Rendering of the Donate Life float that will be in the Tournament of Roses Parade on New Year’s Day.

PASADENA — Anabel Mariko Stenzel, who worked with her twin sister to educate the world about organ and tissue donation, will be remembered as a hero on Donate Life America’s Tournament of Roses parade float in Pasadena on Jan. 1, 2015 for her own decision to give the gift of sight to two people after losing her battle to cancer at age 41 last year.

With the support of two local organizations, Tissue Banks International and California Transplant Donor Network, a floral portrait of Stenzel will be completed by her family at an event in the Bay Area in December, then placed on the Donate Life float alongside 71 other honored organ, eye, and tissue donors.

Anabel Mariko Stenzel (right) with sister Isabel Stenzel Byrnes at the 2008 Transplant Games of America.

Anabel Mariko Stenzel (right) with sister Isabel Stenzel Byrnes at the 2008 Transplant Games of America.

“It is a privilege for both TBI and CTDN to honor the selfless gift that Ana gave through a platform that will continue the work she started in life – encouraging others to both honor and give the gift of life,” said Gerry Seery, CEO of TBI.

Diagnosed with cystic fibrosis when they were just three days old, Anabel and her twin sister, Isabel Stenzel Byrnes, each received double lung transplants at Stanford Hospital and Clinics as young adults.

Anabel lived each day with determination and chose to live as if her donor were watching. She received two college degrees, worked for 16 years as a genetic counselor at Lucile Packard Children’s Hospital in Palo Alto, and won 20 medals as a Transplant Games athlete.

The sisters were featured in an internationally recognized documentary, “The Power of Two,” inspired by their memoir of the same name, and their awareness campaign, which advocated for better access to treatment and transplantation worldwide, particularly in their mother’s native country, Japan, where organ donation rates are low.

On Sept. 22, 2013, Anabel lost her hard-fought battle with intestinal cancer. Having received the gift of life herself, it was very important to her and her family that she be able to give that gift to someone else.
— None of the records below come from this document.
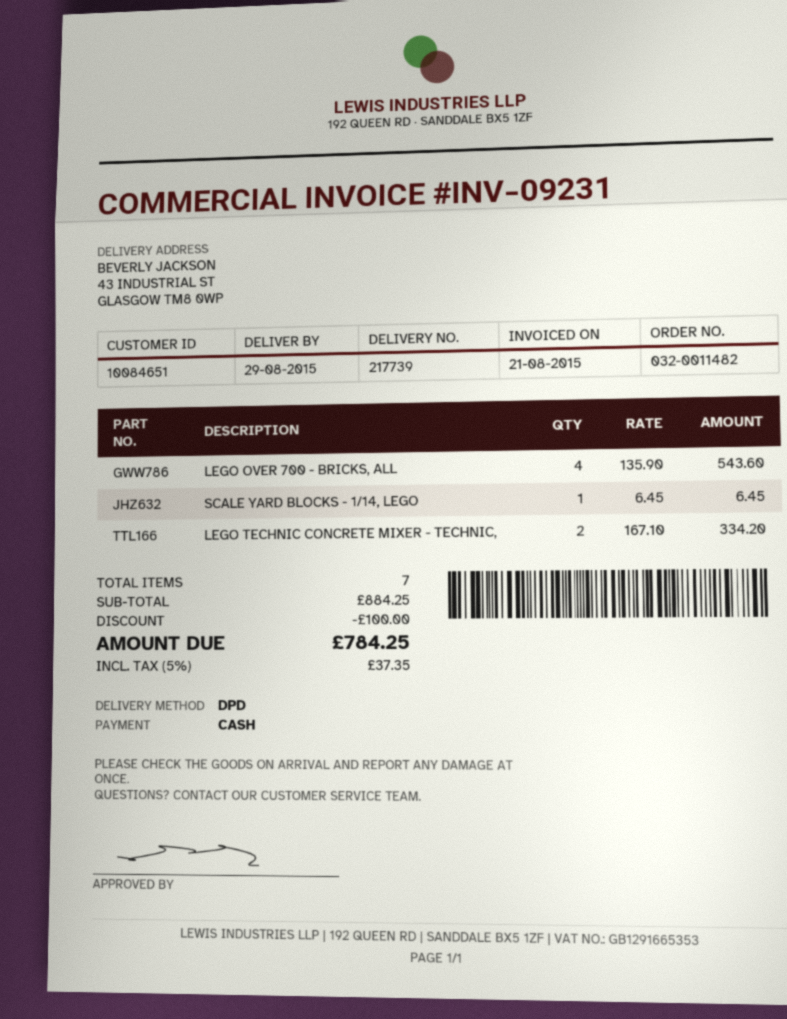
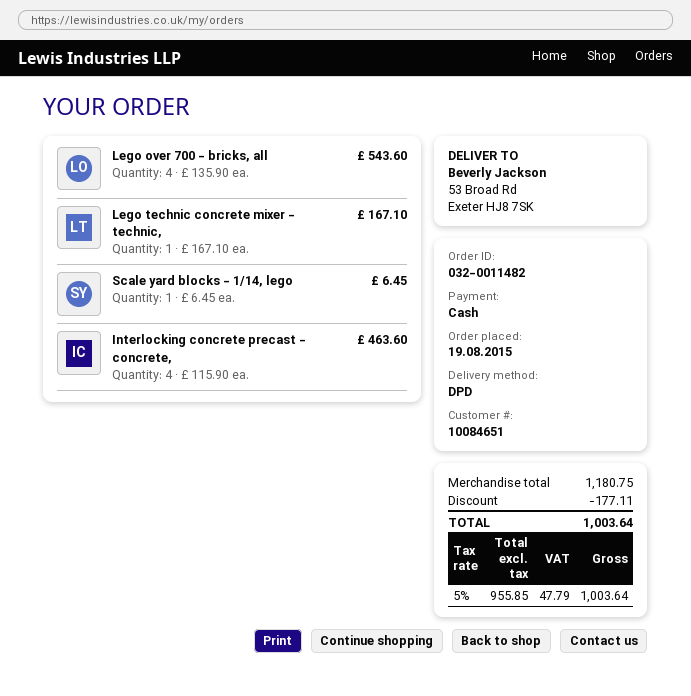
ship to: 43 INDUSTRIAL ST, GLASGOW TM8 0WP -> 53 Broad Rd, Exeter HJ8 7SK
LEGO TECHNIC CONCRETE MIXER - TECHNIC,: 2 x 167.10 = 334.20 -> 1 x 167.10 = 167.10
Interlocking concrete precast - concrete,: none -> 4 x 115.90 = 463.60
subtotal: 884.25 -> 1180.75
discount: 100.00 -> 177.11
tax: 5% = 37.35 -> 5% = 47.79
total: 784.25 -> 1003.64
They were thankful that despite her cancer, Anabel was able to donate her corneas and restore sight to two people.

“Ana’s transplants gave her never-ending energy that allowed her to become a passionate and relentless advocate for organ, tissue and eye donation, especially among Asian Americans,” said Isabel, who rode on the Donate Life float in 2008. “Ana loved the world as much as the world loved Ana. She traveled the world, seeing extraordinary visions. It’s fitting that two other people can now see out of her eyes.”

“In her passing from cancer, Ana continued to show us the miracle of donation through her decision to donate her corneas,” said CTDN Chief Executive Officer Cindy Siljestrom.
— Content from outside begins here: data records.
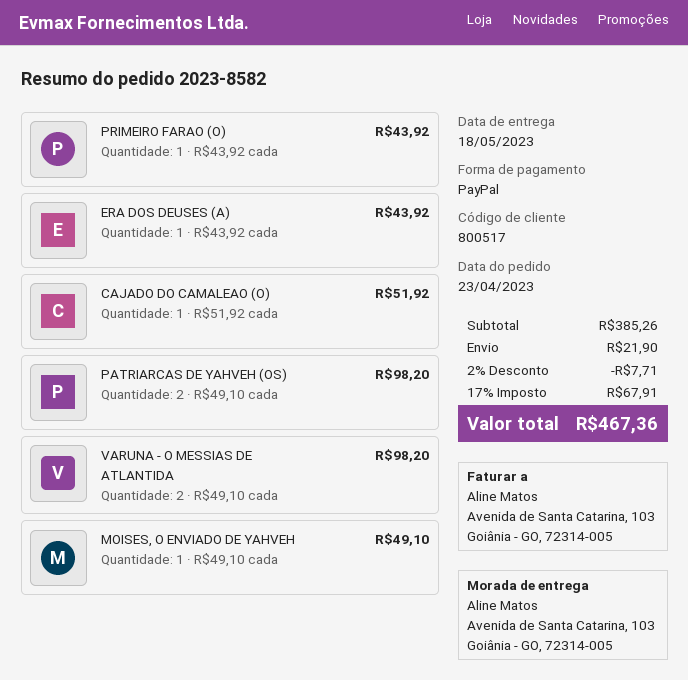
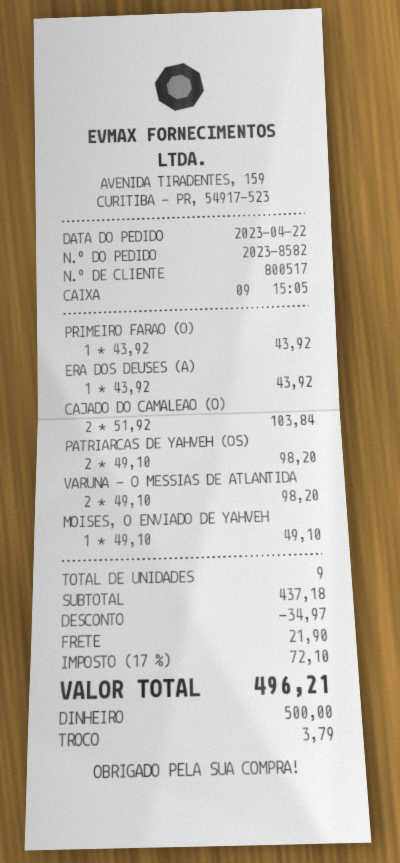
order date: 2023-04-23 -> 2023-04-22
payment method: PayPal -> cash
CAJADO DO CAMALEAO (O): 1 x 51.92 = 51.92 -> 2 x 51.92 = 103.84
subtotal: 385.26 -> 437.18
discount: 7.71 -> 34.97
tax: 17% = 67.91 -> 17% = 72.10
total: 467.36 -> 496.21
The 2015 Donate Life Rose Parade float entry features 60 butterflies – one for each life that can be transformed by a single deceased donor – emerging from an open book. The butterflies ascend above 72 volumes adorned with floragraph portraits of deceased donors whose legacies are nurtured by their loved ones.

Walking alongside the float will be 12 living organ donors whose stories have become intertwined with those of their recipients. Seated among thousands of dedicated roses will be 30 riders representing transplant recipients who celebrate the new chapters of their lives made possible only by the generosity of donors. For more information, visit www.donatelifefloat.org.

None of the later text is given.